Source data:
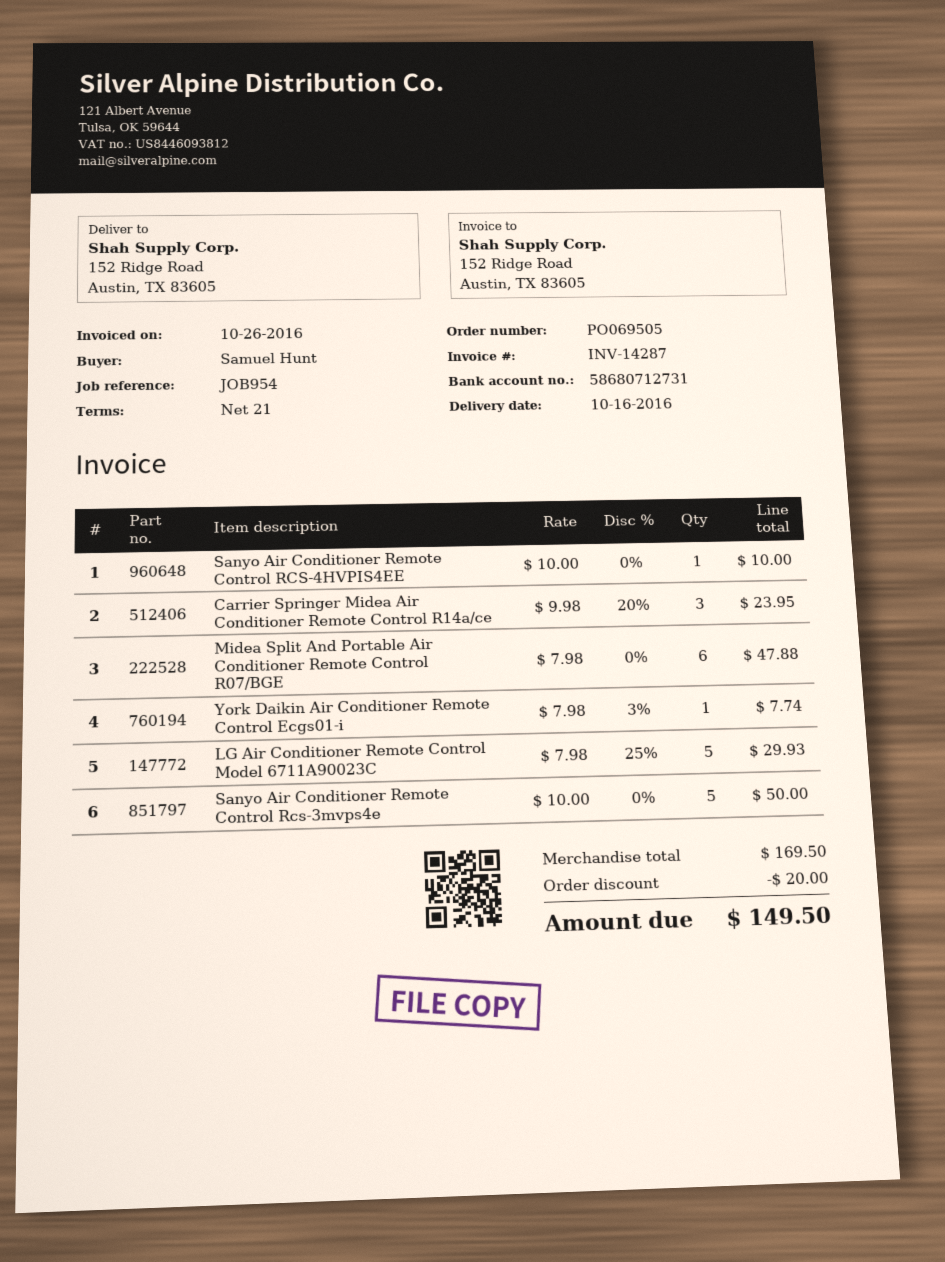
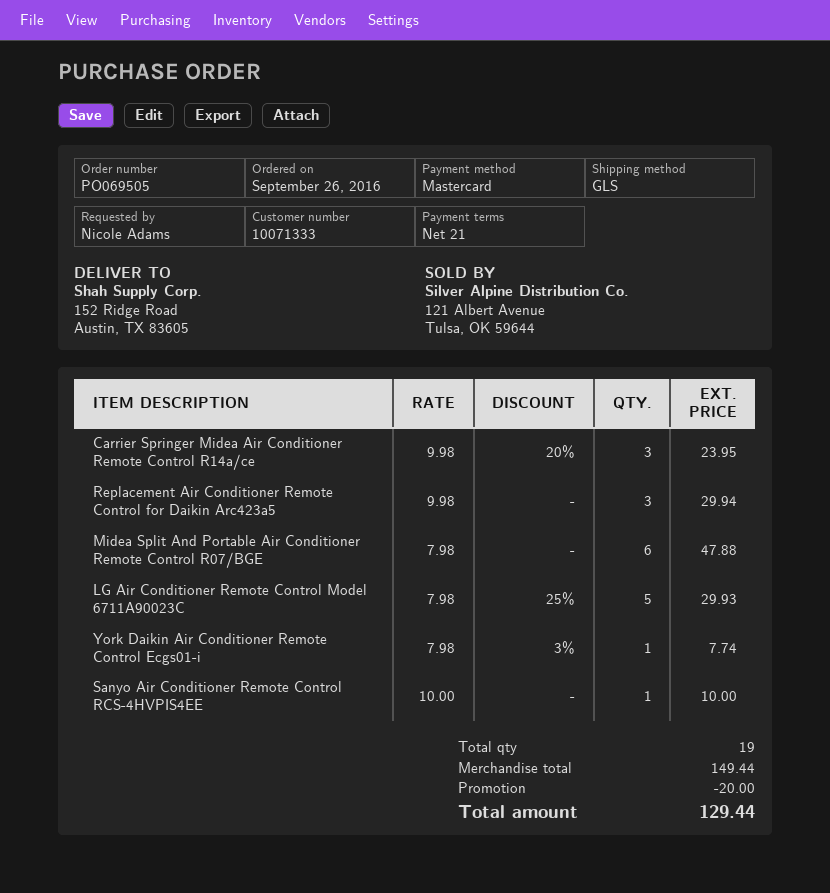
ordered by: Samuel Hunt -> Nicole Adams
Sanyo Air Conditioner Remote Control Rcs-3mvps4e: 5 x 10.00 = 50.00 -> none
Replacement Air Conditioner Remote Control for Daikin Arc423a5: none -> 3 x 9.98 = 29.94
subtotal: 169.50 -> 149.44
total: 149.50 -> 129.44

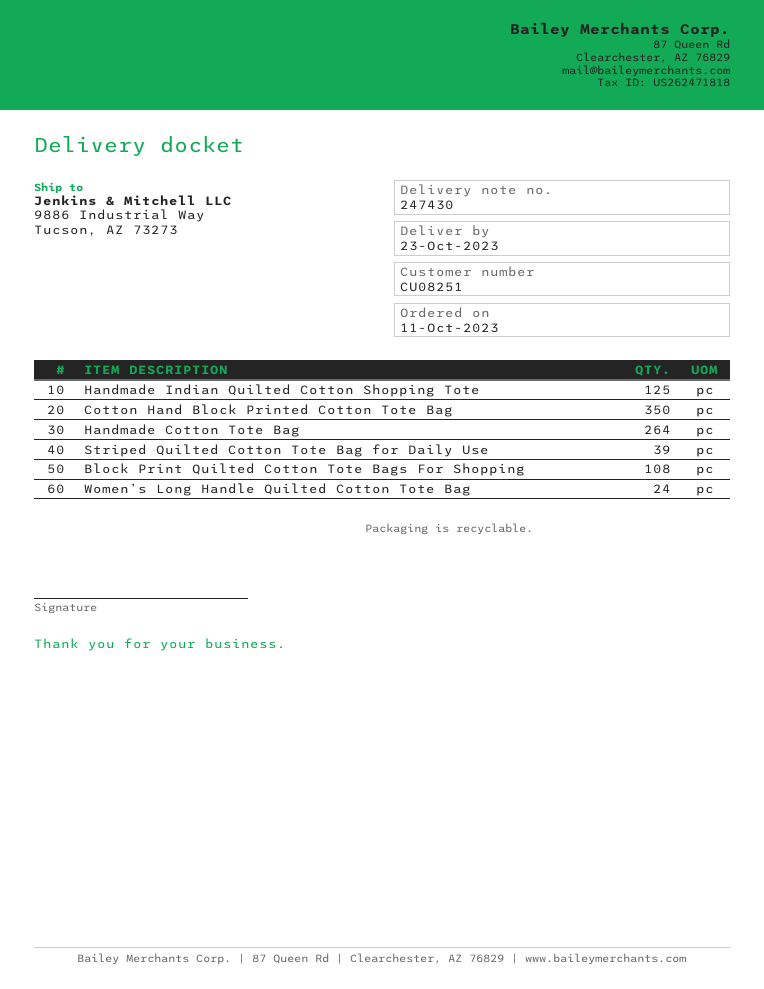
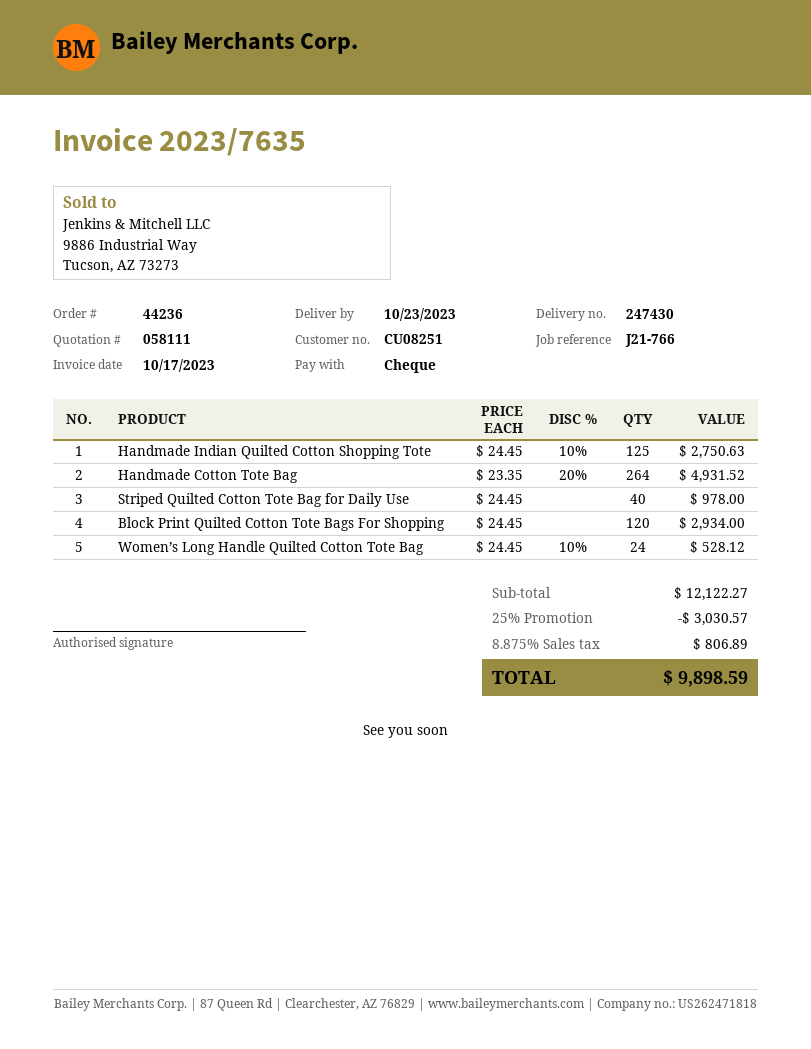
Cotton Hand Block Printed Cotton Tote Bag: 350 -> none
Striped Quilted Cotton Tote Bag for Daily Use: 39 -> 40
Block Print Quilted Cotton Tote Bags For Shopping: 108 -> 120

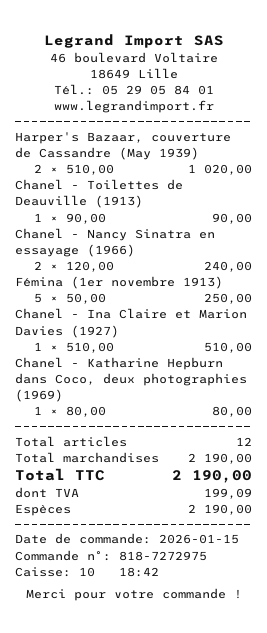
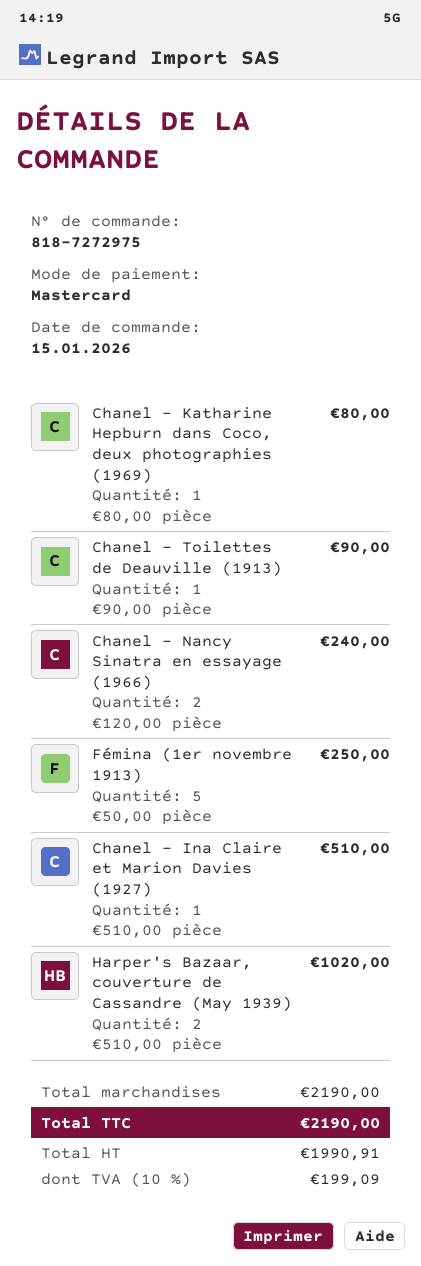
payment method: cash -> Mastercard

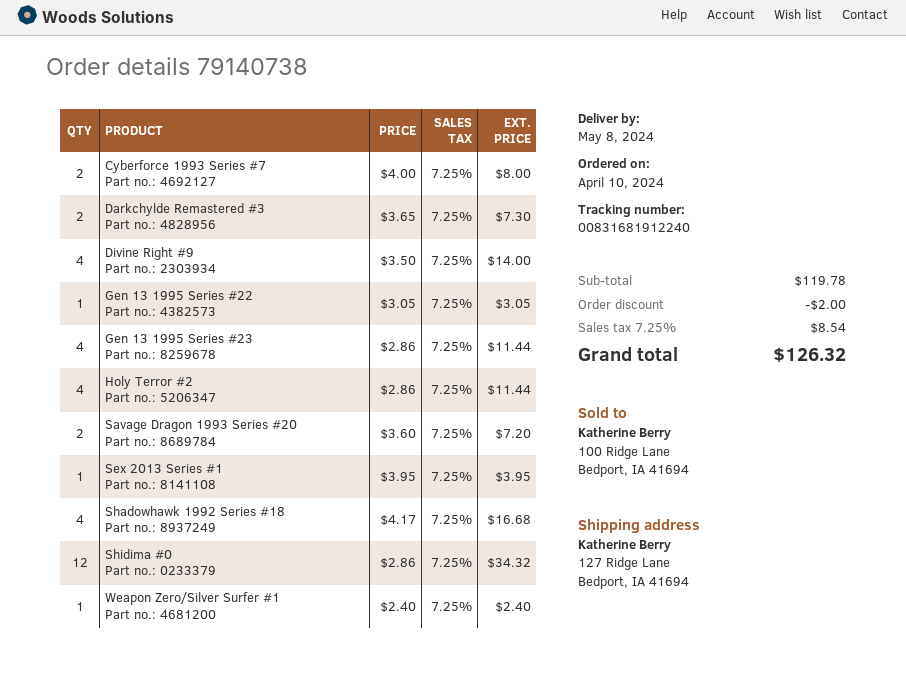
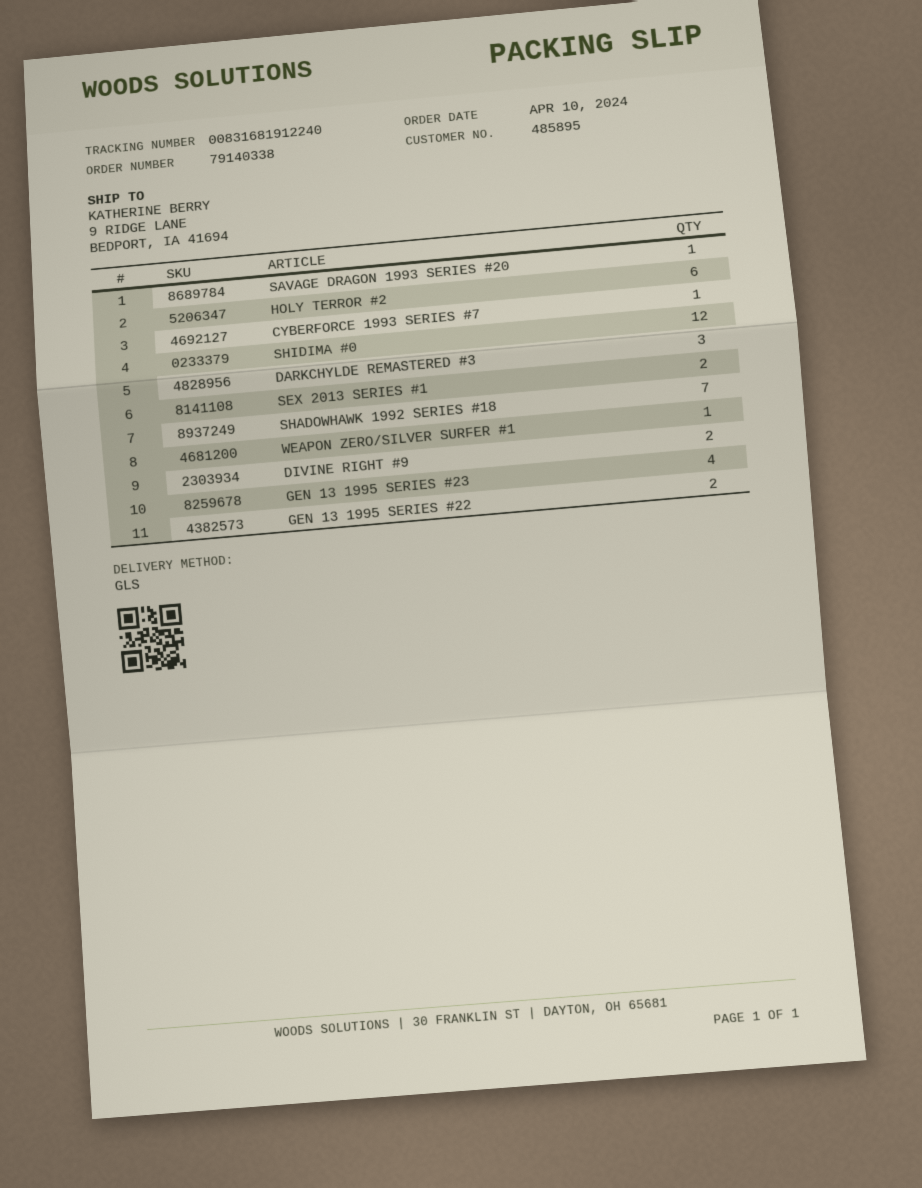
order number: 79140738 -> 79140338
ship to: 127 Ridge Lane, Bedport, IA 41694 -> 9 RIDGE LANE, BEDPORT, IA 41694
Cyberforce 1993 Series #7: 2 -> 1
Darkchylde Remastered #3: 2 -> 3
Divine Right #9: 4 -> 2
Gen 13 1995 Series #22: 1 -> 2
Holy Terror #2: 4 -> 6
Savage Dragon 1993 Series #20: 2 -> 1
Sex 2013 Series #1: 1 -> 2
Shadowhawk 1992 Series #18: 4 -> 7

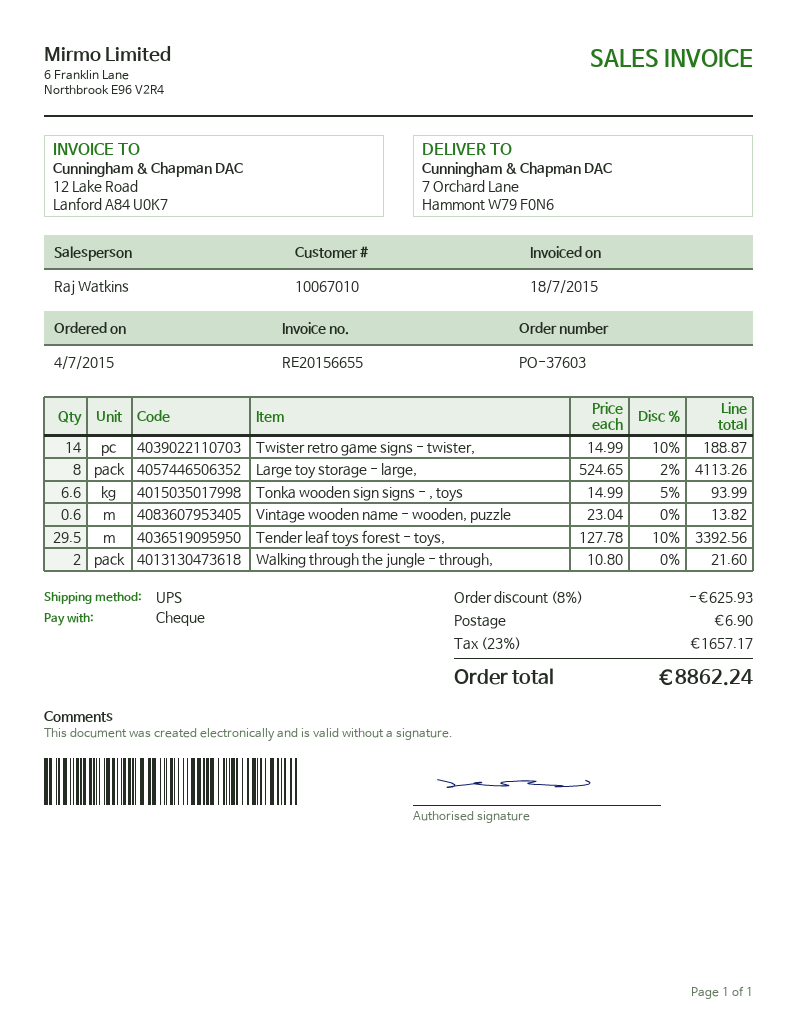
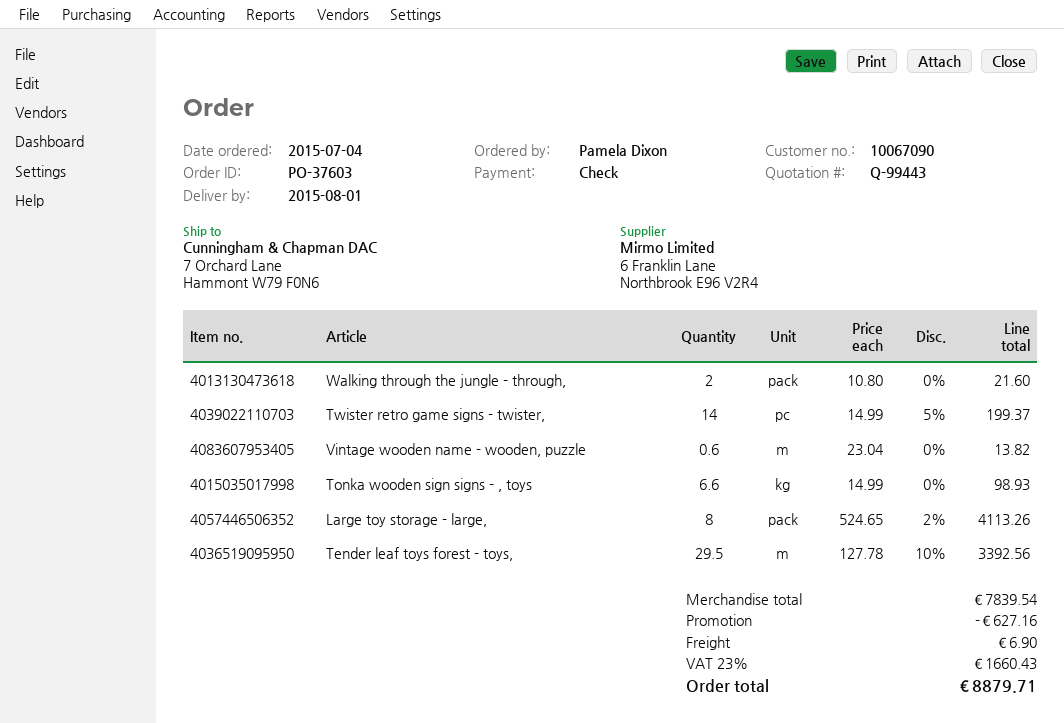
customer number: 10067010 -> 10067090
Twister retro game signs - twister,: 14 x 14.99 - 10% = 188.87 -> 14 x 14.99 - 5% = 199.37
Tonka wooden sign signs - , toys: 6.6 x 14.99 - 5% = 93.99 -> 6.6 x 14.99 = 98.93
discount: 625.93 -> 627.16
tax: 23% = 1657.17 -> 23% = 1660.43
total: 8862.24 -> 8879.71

Task to complete
In the lines above, spot each one that contains the word "number" and copy it.

Finished exercise
order number: 79140738 -> 79140338
customer number: 10067010 -> 10067090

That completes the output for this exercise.